Continuiamo a lavorare con determinazione per acquisire beni, reperire risorse e riqualificare strutture spesso ricevute in condizioni difficili.

Ogni bene restituito è un passo in più verso una comunità più giusta, più forte, più libera”, cosi Antonio De Iesu Assessore alla Legalità del comune di Napoli.

“Oggi restituiamo alla comunità un bene confiscato alla criminalità, nel quartiere di Napoli ovest.Grazie alla collaborazione tra l’Amministrazione comunale e la cooperativa Amira , questo spazio diventa un luogo dedicato ai giovani e alla legalità.

Un segnale concreto di impegno e di presenza delle Istituzioni sul territorio”, ha dichiarato Enza Amato Presidente Consiglio comunale di Napoli.

“La gestione dei beni confiscati rappresenta un segnale concreto di cambiamento. Grazie a un ufficio dedicato e a un lavoro serio e coordinato, abbiamo restituito questi spazi alla comunità, trasformandoli in luoghi di valore sociale, culturale e condiviso”, ha sottolineato Pasquale Esposito, Presidente Commissione Sicurezza e Legalità di Napoli.

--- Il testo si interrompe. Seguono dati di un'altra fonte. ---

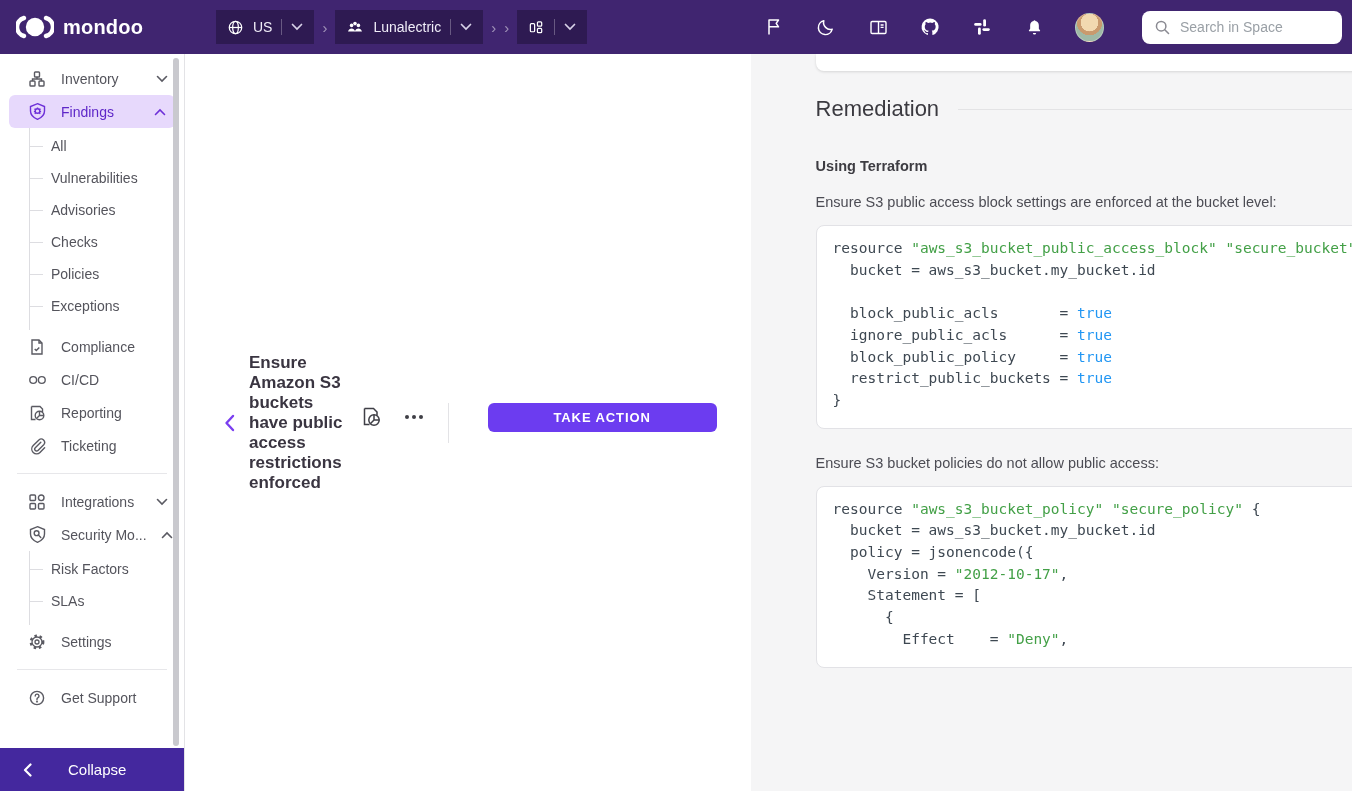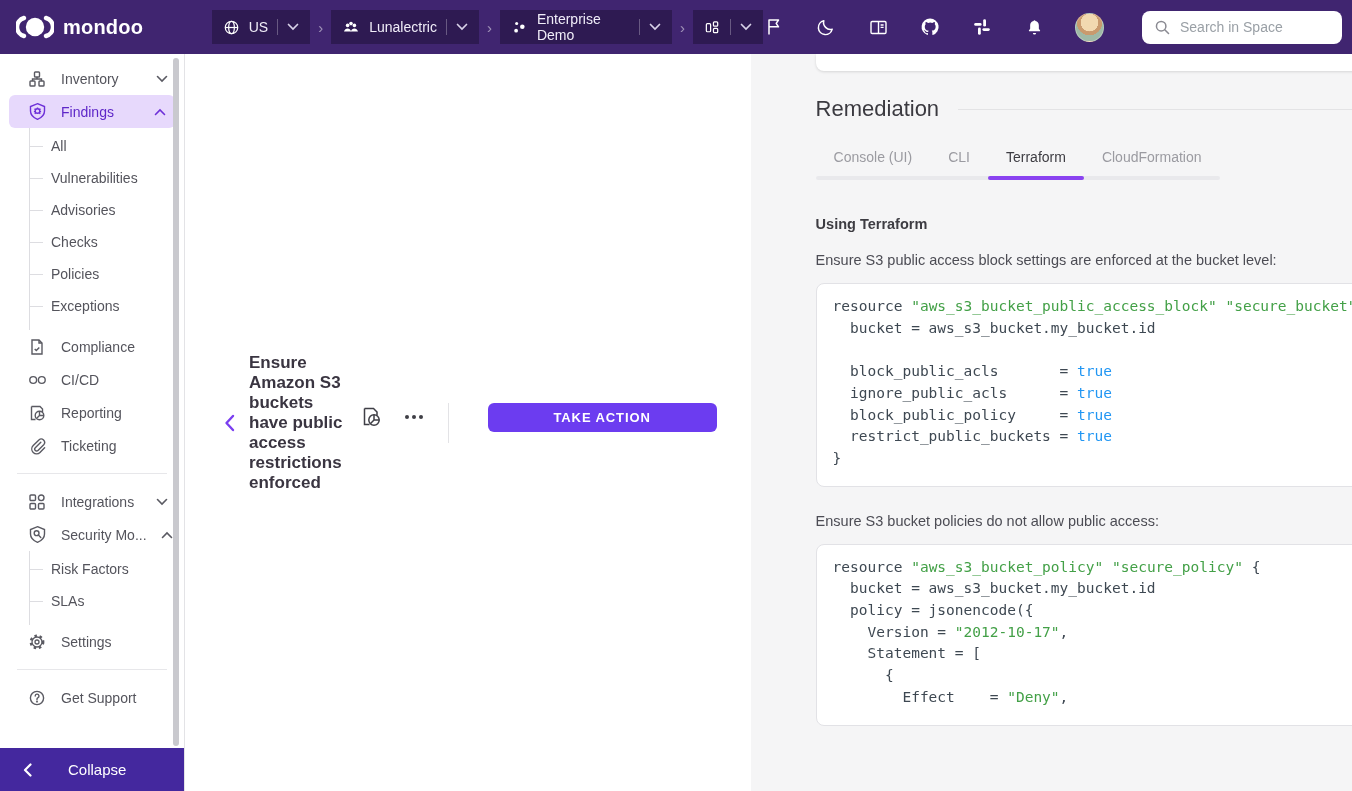"Enterprise Demo" div.pill { html: <div> <span> <svg> <circle></circle> <circle></circle> <circle></circle> </svg> </span> <span>Enterprise Demo</span> <span></span> <span> <svg> <path></path> </svg> </span> </div> -> none }
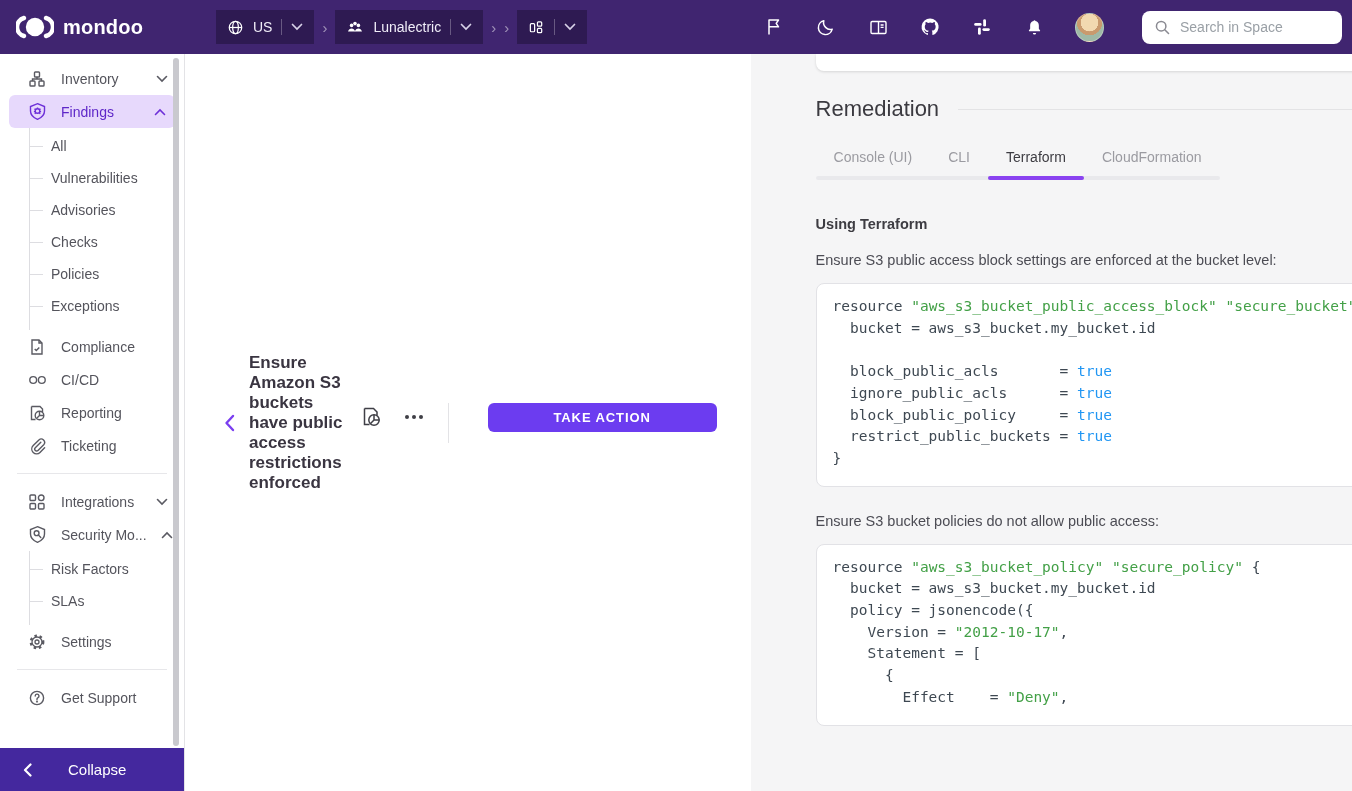"Console (UI)" div.tabs { html: <div> <div>Console (UI)</div> <div>CLI</div> <div>Terraform</div> <div>CloudFormation</div> </div> -> none }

“Oggi è un giorno speciale: prende vita un progetto dedicato ai giovani e ai minori a rischio, con uno sguardo aperto all’intercultura, all’accoglienza e all’inclusione.

La rinascita di questo bene confiscato segna un passaggio importante: da simbolo di illegalità e potere criminale diventa presidio di legalità, cultura e rivitalizzazione del territorio”, cosi Nunzia Ragosta Dirigente Comune di Napoli.

“L’Ostello della Cultura è un luogo vissuto dai giovani, animato quotidianamente da attività concrete”, ha dichiarato la Presidente della Cooperativa Amira, Manuela Capozzi.

“Non si tratta soltanto di aprire uno spazio – aggiunge la Capozzi – ma di affermare un modello: trasformare ciò che era espressione di illegalità in un presidio permanente di crescita, partecipazione e responsabilità condivisa. Qui i giovani trovano opportunità reali, strumenti formativi e una comunità educante che li accompagna nel costruire il proprio futuro”.

L’“Ostello della Cultura – Social Z Lab Home” si configura come intervento strutturale di rigenerazione urbana e coesione sociale, esempio concreto di collaborazione tra istituzioni e terzo settore. Un luogo che da simbolo di sottrazione diventa segno tangibile di restituzione, investimento e visione per la città.